Goal of the exercise → Which lines in the records below contain the word "none"? Copy each one out.

Source material →
# # # # # # #

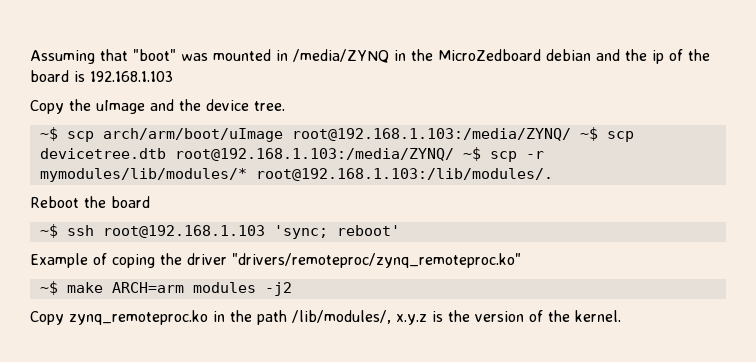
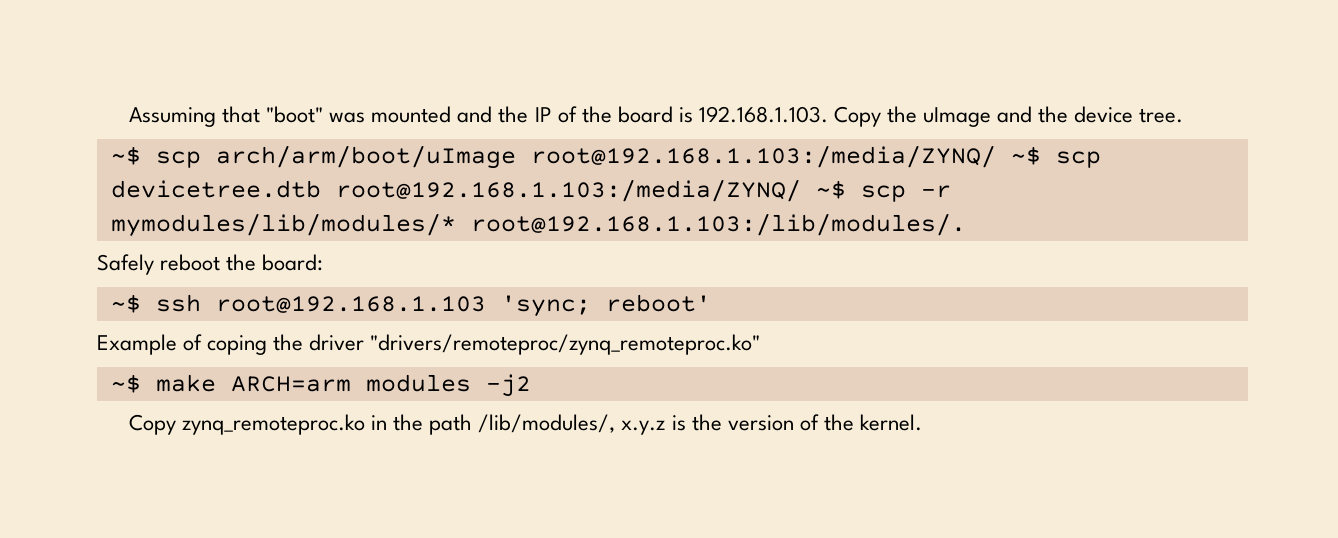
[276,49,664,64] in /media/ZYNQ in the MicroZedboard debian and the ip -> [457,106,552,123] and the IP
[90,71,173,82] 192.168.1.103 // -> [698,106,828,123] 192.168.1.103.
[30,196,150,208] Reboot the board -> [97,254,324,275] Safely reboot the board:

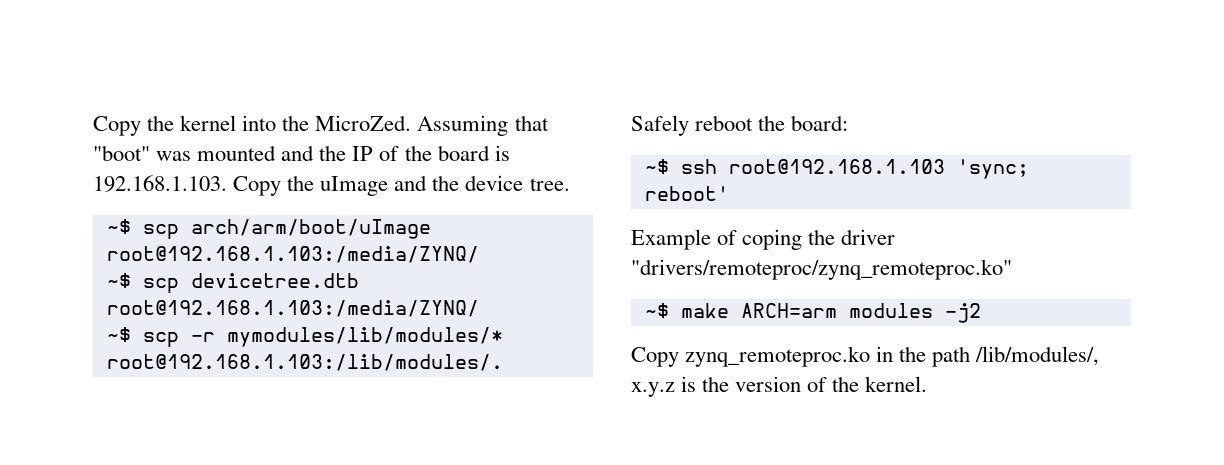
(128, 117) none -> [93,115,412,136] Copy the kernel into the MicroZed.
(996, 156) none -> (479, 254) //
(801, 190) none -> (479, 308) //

# # # # # # #

Completed task →
(128, 117) none -> [93,115,412,136] Copy the kernel into the MicroZed.
(996, 156) none -> (479, 254) //
(801, 190) none -> (479, 308) //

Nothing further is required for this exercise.